Web page edit records
>>>>>
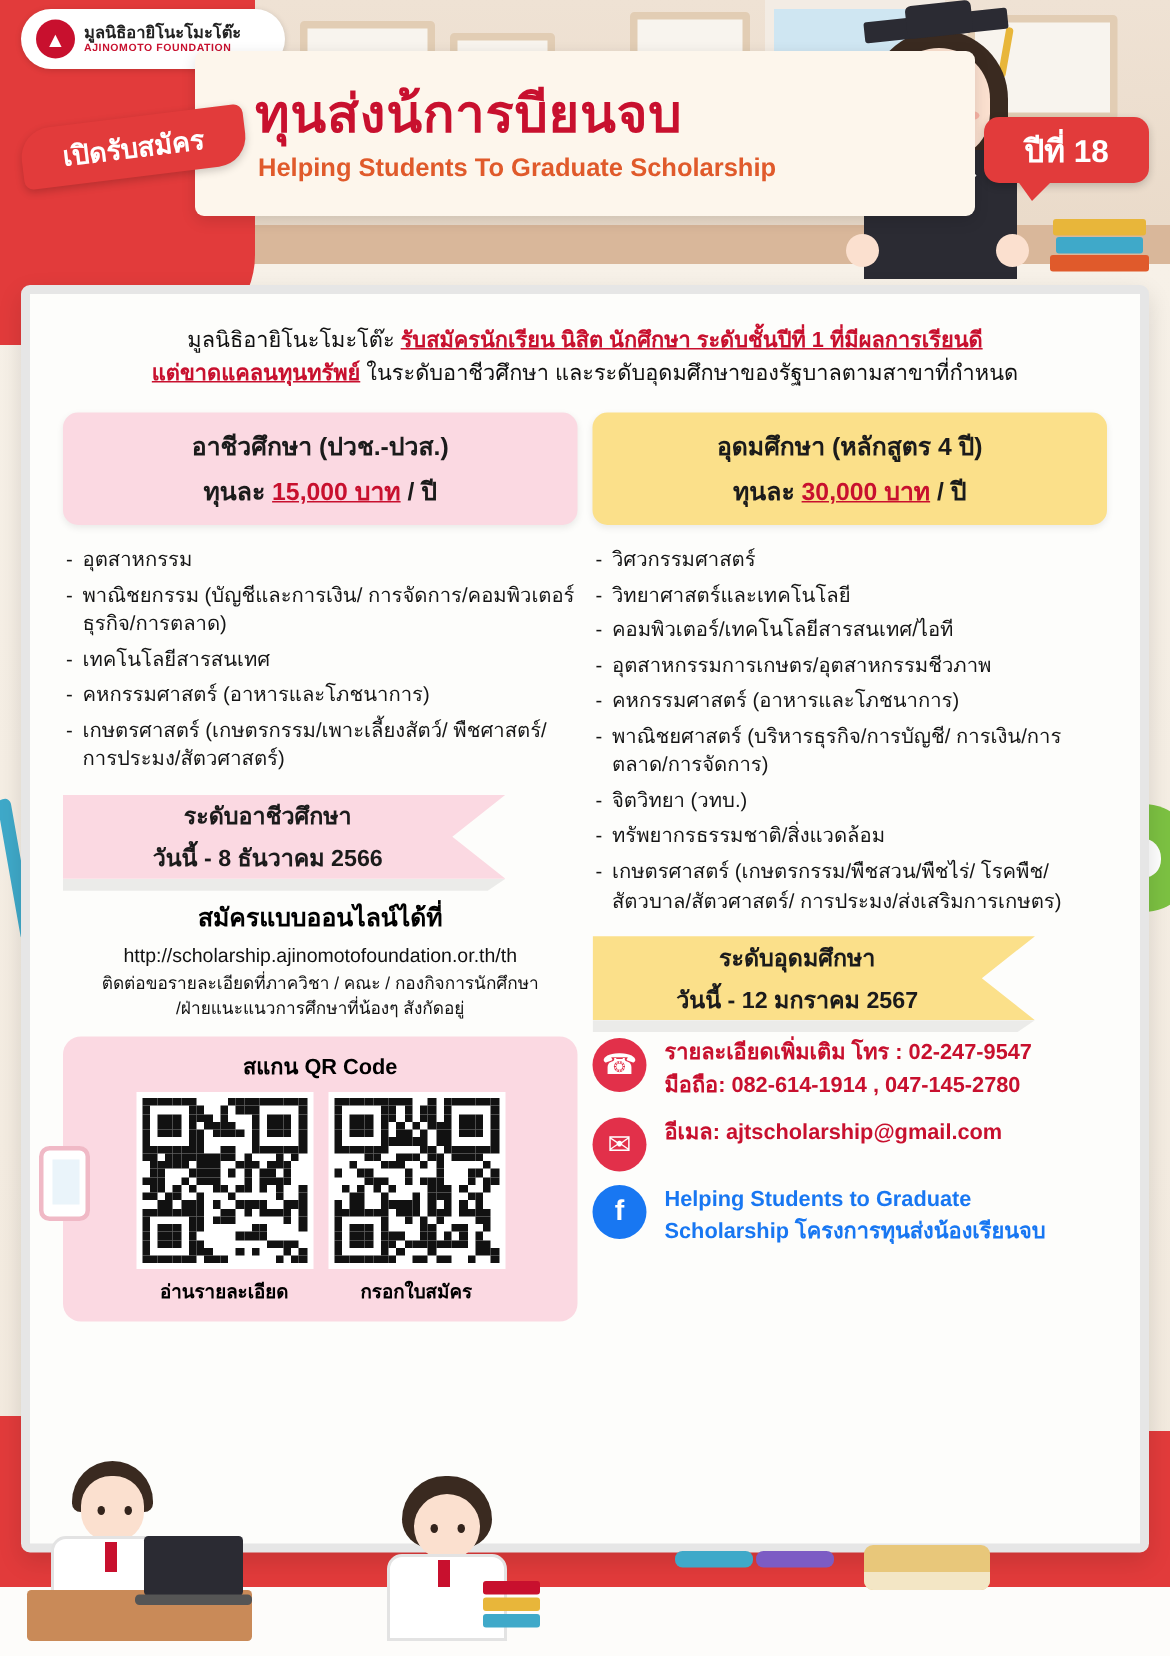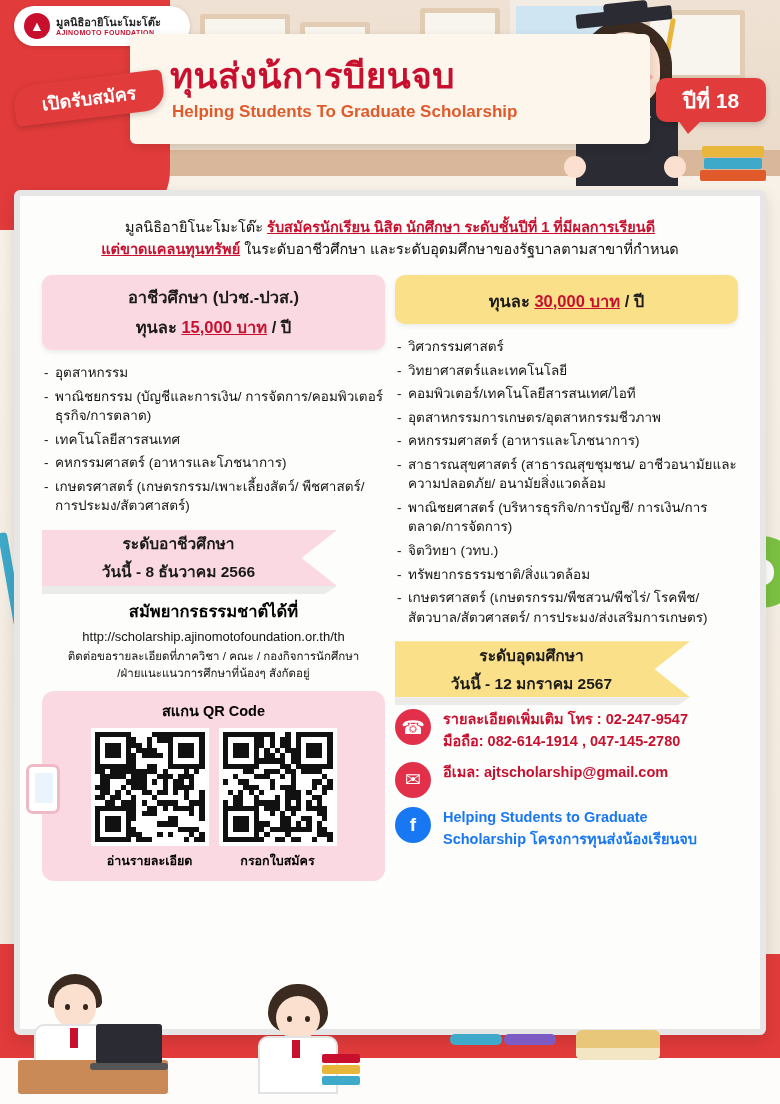"อุดมศึกษา (หลักสูตร 4 ปี)" div.h1 { html: none -> <div>อุดมศึกษา (หลักสูตร 4 ปี)</div> }
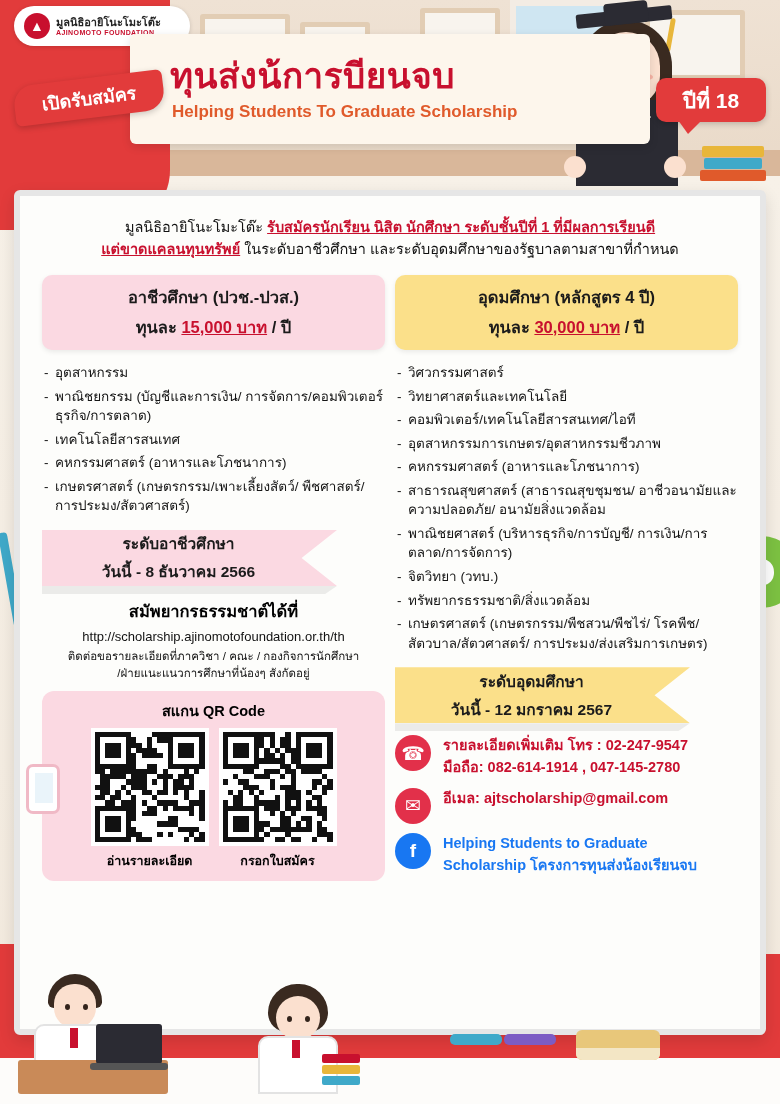"สาธารณสุขศาสตร์ (สาธารณสุขชุมชน/" li { html: <li>สาธารณสุขศาสตร์ (สาธารณสุขชุมชน/ อาชีวอนามัยและความปลอดภัย/ อนามัยสิ่งแวดล้อม</li> -> none }
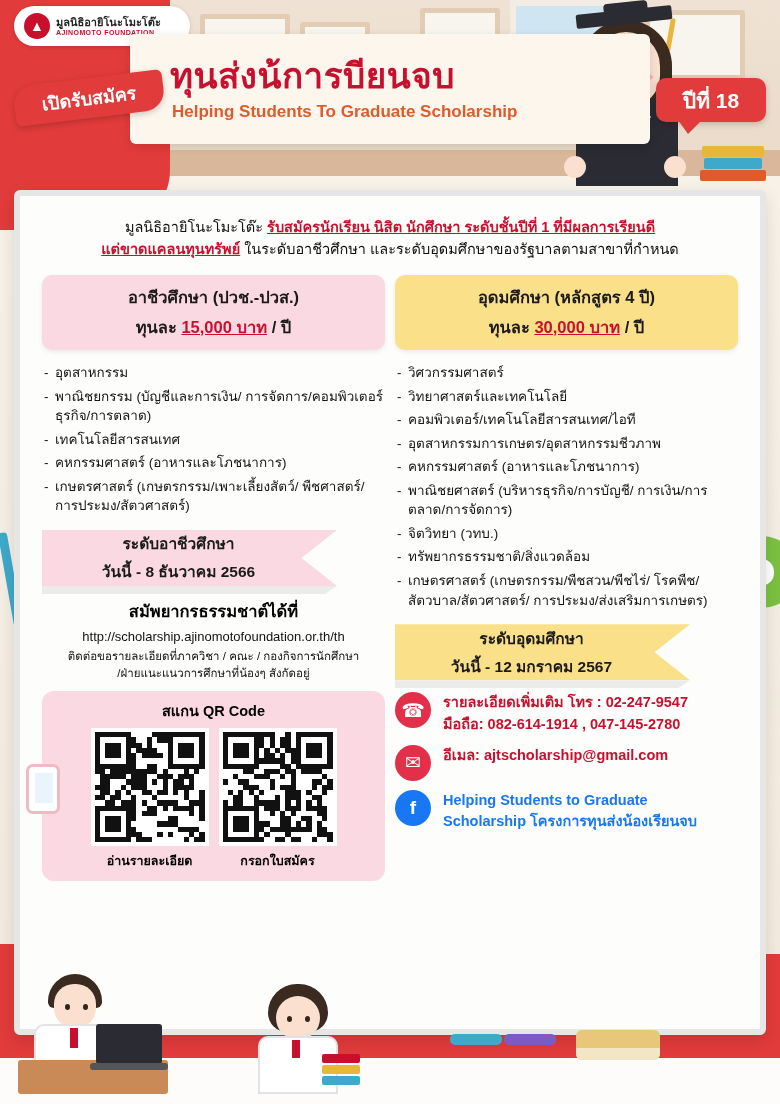"สมัพยากรธรรมชาต์ได้ที่" div.apply-title { text: สมัพยากรธรรมชาต์ได้ที่ -> สมัครแบบออนไลน์ได้ที่ }
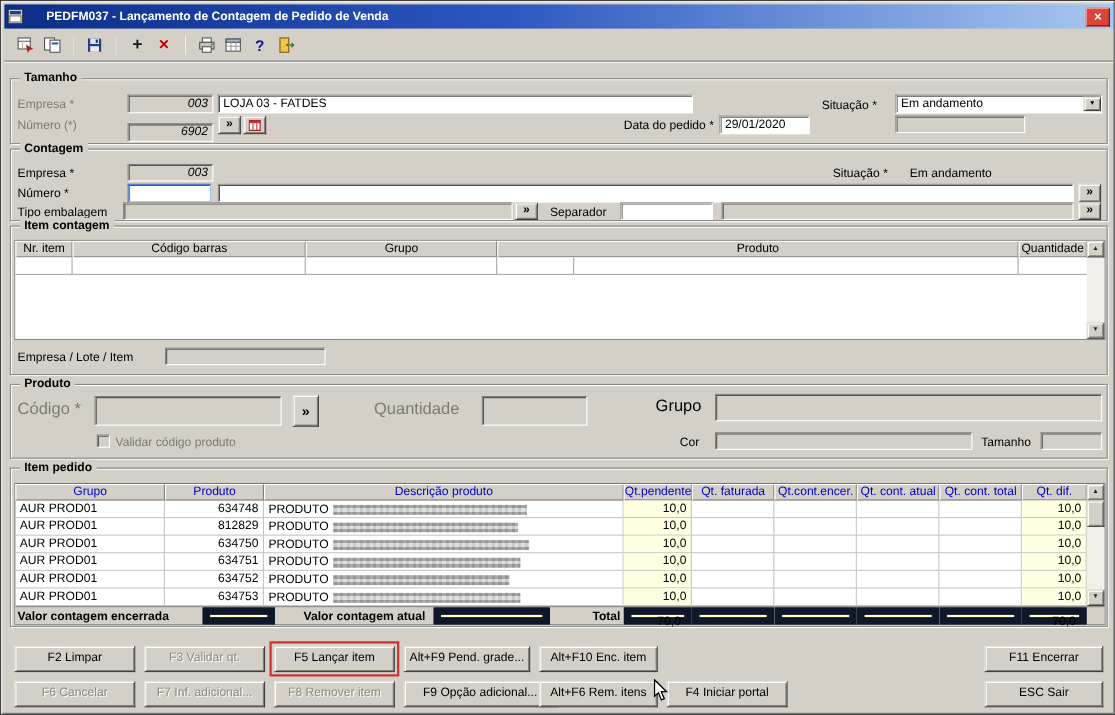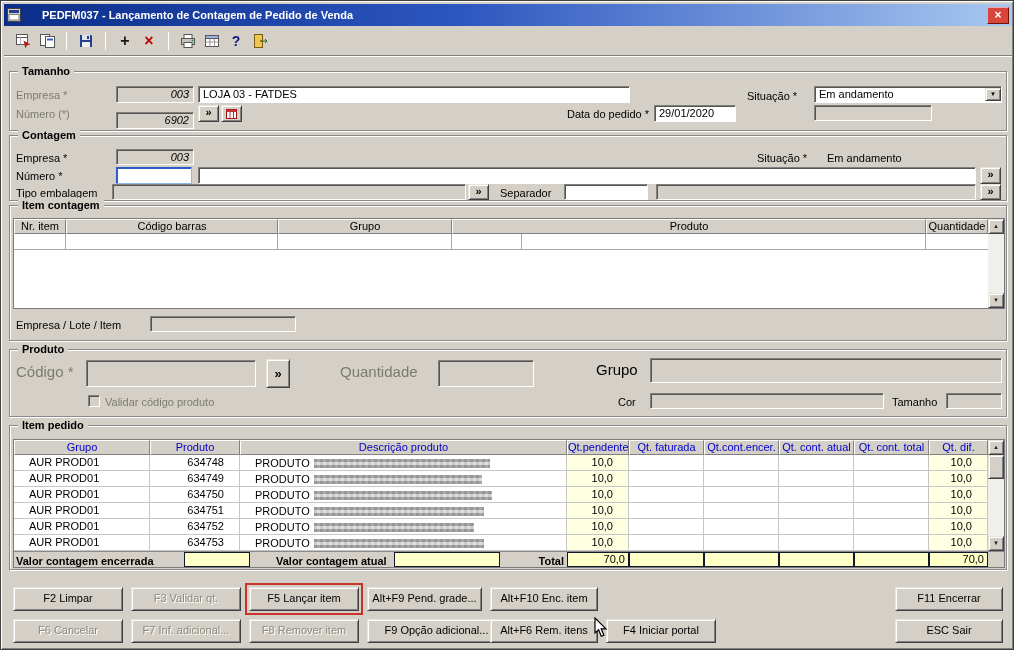"AUR PROD01" .c { padding: 1px 15px -> 1px 4px }
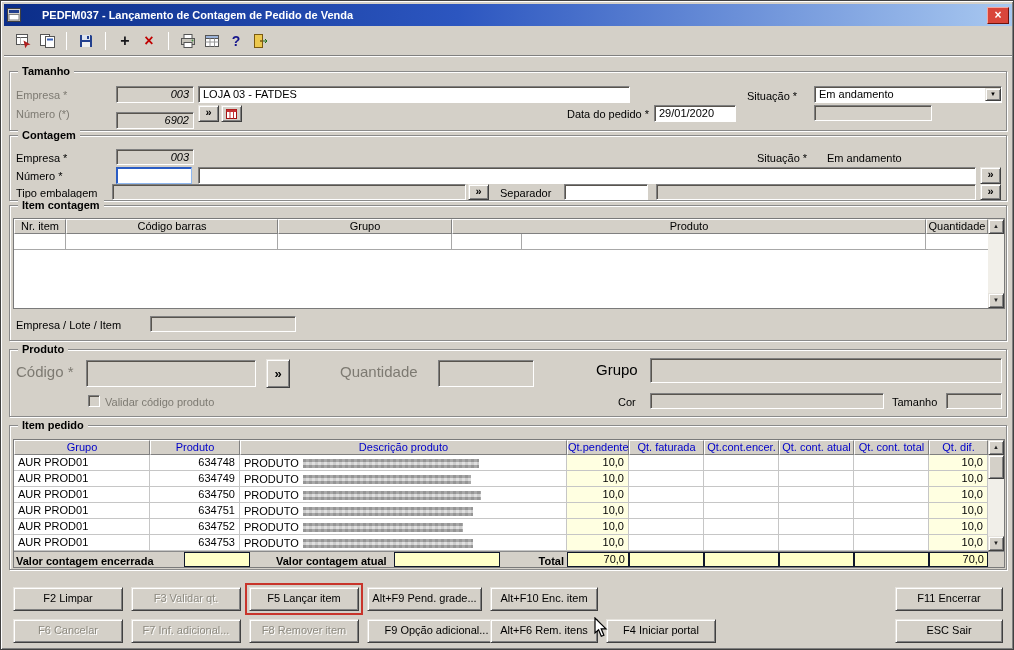"634749" div.c { text: 634749 -> 812829 }
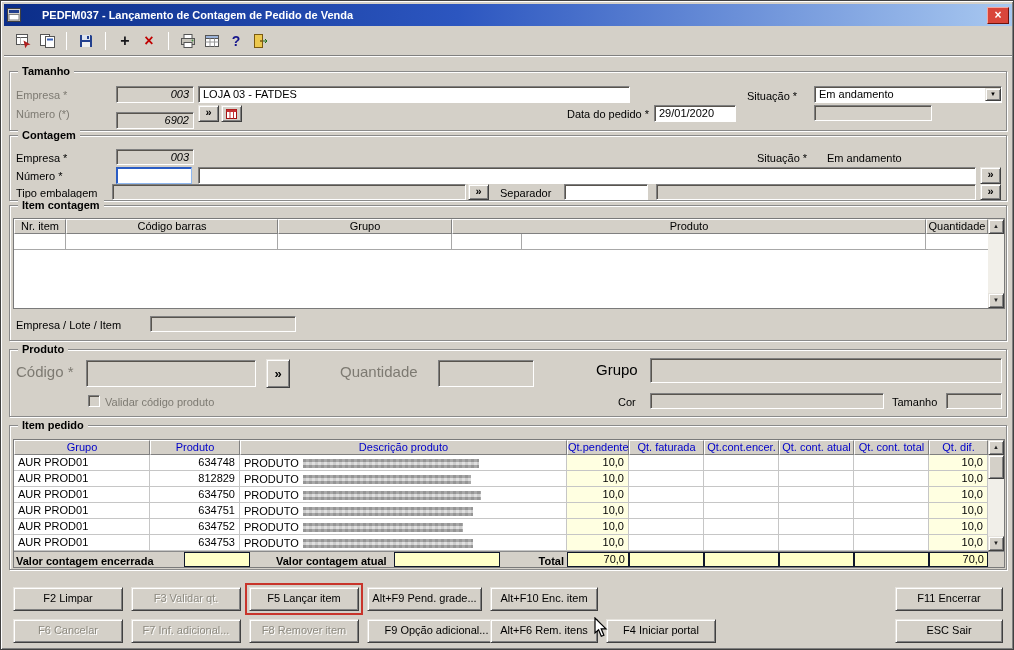"70,0" .f-cell { border: 1px solid #0f172a -> 7px solid #0f172a }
<<<<<
[DESCRIPTION OF THE TASK]:
Keeping the pictures out, output the records from above exactly and completely.

[YOUR SOLUTION]:
"อุดมศึกษา (หลักสูตร 4 ปี)" div.h1 { html: none -> <div>อุดมศึกษา (หลักสูตร 4 ปี)</div> }
"สาธารณสุขศาสตร์ (สาธารณสุขชุมชน/" li { html: <li>สาธารณสุขศาสตร์ (สาธารณสุขชุมชน/ อาชีวอนามัยและความปลอดภัย/ อนามัยสิ่งแวดล้อม</li> -> none }
"สมัพยากรธรรมชาต์ได้ที่" div.apply-title { text: สมัพยากรธรรมชาต์ได้ที่ -> สมัครแบบออนไลน์ได้ที่ }
"AUR PROD01" .c { padding: 1px 15px -> 1px 4px }
"634749" div.c { text: 634749 -> 812829 }
"70,0" .f-cell { border: 1px solid #0f172a -> 7px solid #0f172a }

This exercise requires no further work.